Recorded data:
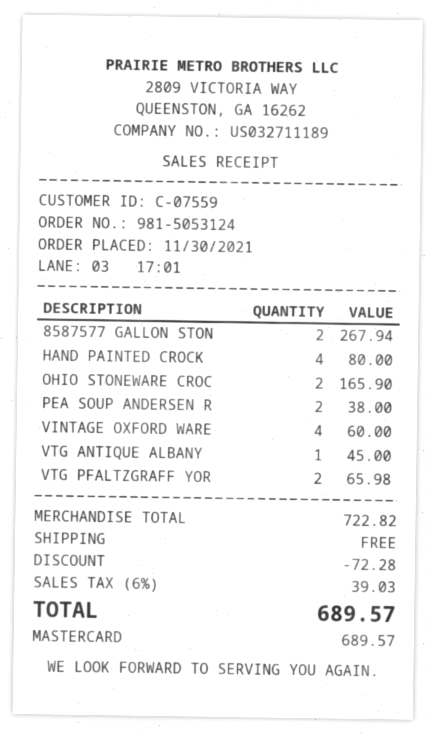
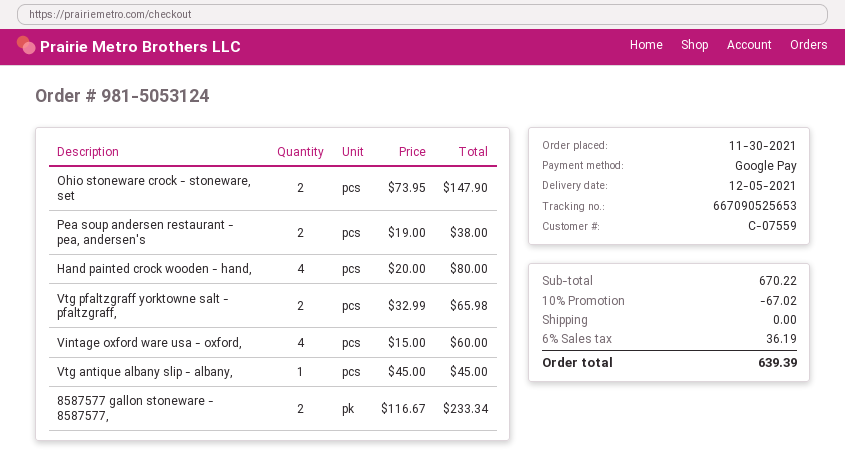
payment method: Mastercard -> Google Pay
8587577 GALLON STON: 2 for 267.94 -> 2 for 233.34
OHIO STONEWARE CROC: 2 for 165.90 -> 2 for 147.90
subtotal: 722.82 -> 670.22
discount: 72.28 -> 67.02
tax: 6% = 39.03 -> 6% = 36.19
total: 689.57 -> 639.39

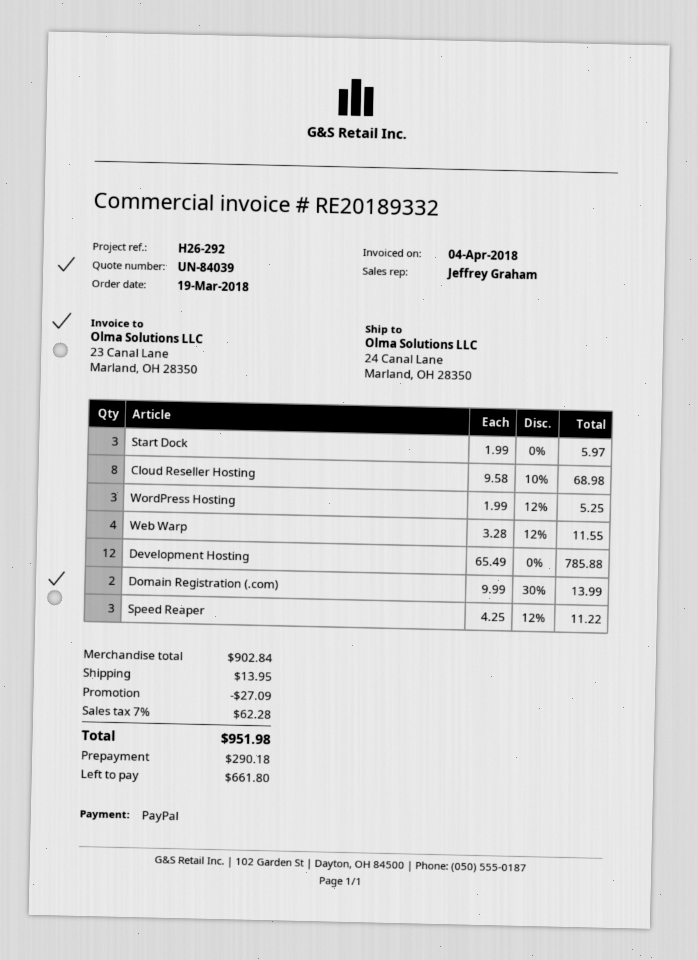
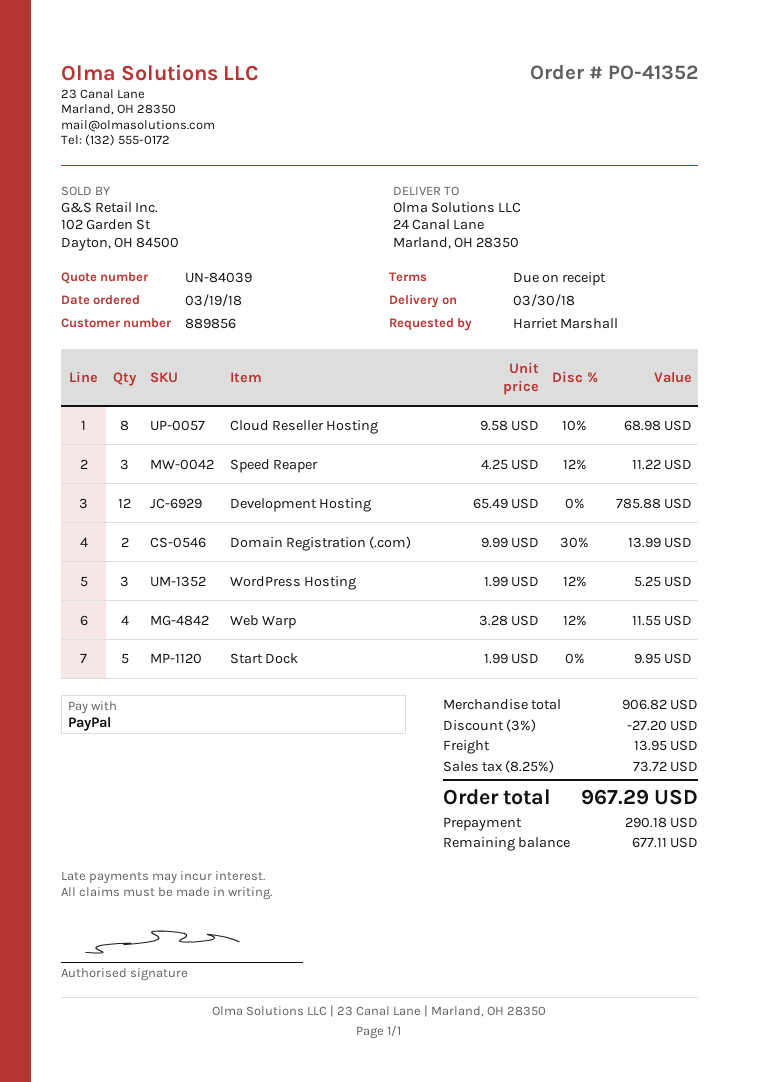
Start Dock: 3 x 1.99 = 5.97 -> 5 x 1.99 = 9.95
subtotal: 902.84 -> 906.82
discount: 27.09 -> 27.20
tax: 7% = 62.28 -> 8.25% = 73.72
total: 951.98 -> 967.29
balance: 661.80 -> 677.11

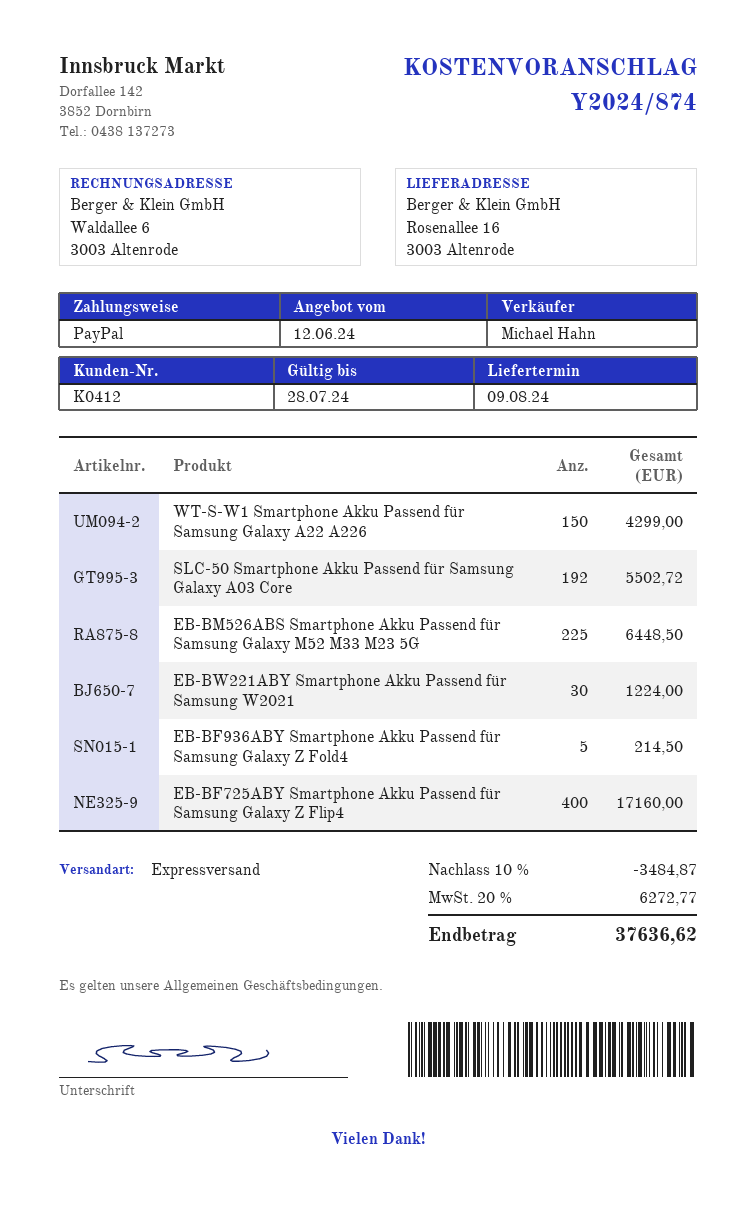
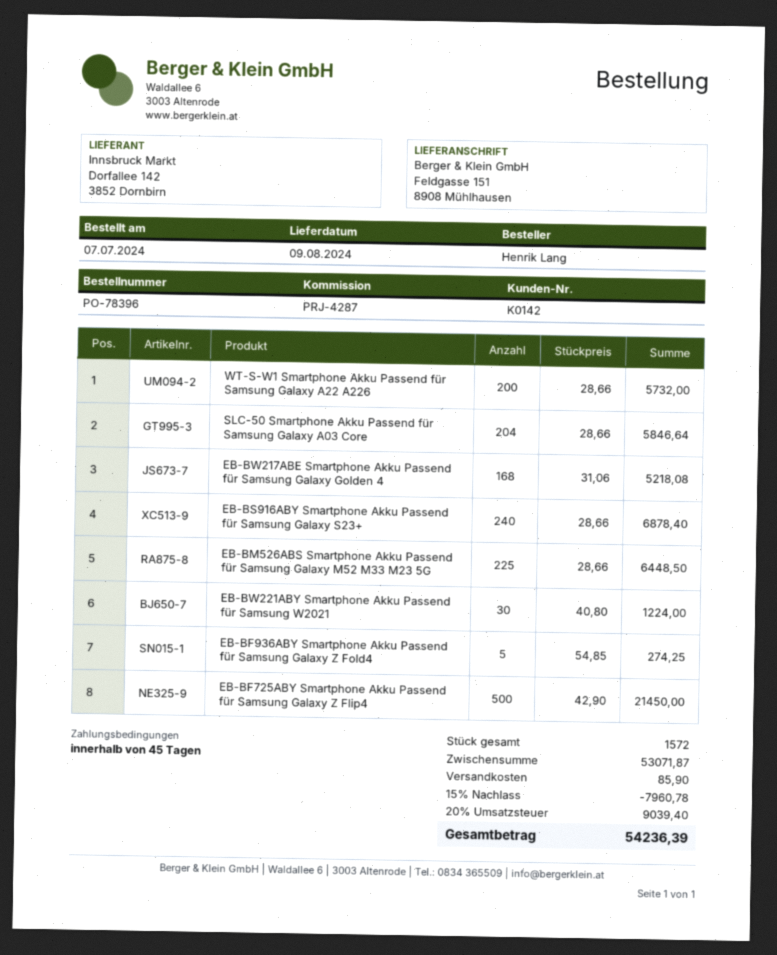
customer number: K0412 -> K0142
ship to: Rosenallee 16, 3003 Altenrode -> Feldgasse 151, 8908 Mühlhausen
WT-S-W1 Smartphone Akku Passend für Samsung Galaxy A22 A226: 150 for 4299.00 -> 200 for 5732.00
SLC-50 Smartphone Akku Passend für Samsung Galaxy A03 Core: 192 for 5502.72 -> 204 for 5846.64
EB-BF936ABY Smartphone Akku Passend für Samsung Galaxy Z Fold4: 5 for 214.50 -> 5 for 274.25
EB-BF725ABY Smartphone Akku Passend für Samsung Galaxy Z Flip4: 400 for 17160.00 -> 500 for 21450.00
EB-BW217ABE Smartphone Akku Passend für Samsung Galaxy Golden 4: none -> 168 for 5218.08
EB-BS916ABY Smartphone Akku Passend für Samsung Galaxy S23+: none -> 240 for 6878.40
discount: 10% = 3484.87 -> 15% = 7960.78
shipping: none -> 85.90
tax: 20% = 6272.77 -> 20% = 9039.40
total: 37636.62 -> 54236.39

◆ **What you are asked to do**: Each line of the entries above that has the word "Passend" is to be copied.

◆ **Task solution**:
WT-S-W1 Smartphone Akku Passend für Samsung Galaxy A22 A226: 150 for 4299.00 -> 200 for 5732.00
SLC-50 Smartphone Akku Passend für Samsung Galaxy A03 Core: 192 for 5502.72 -> 204 for 5846.64
EB-BF936ABY Smartphone Akku Passend für Samsung Galaxy Z Fold4: 5 for 214.50 -> 5 for 274.25
EB-BF725ABY Smartphone Akku Passend für Samsung Galaxy Z Flip4: 400 for 17160.00 -> 500 for 21450.00
EB-BW217ABE Smartphone Akku Passend für Samsung Galaxy Golden 4: none -> 168 for 5218.08
EB-BS916ABY Smartphone Akku Passend für Samsung Galaxy S23+: none -> 240 for 6878.40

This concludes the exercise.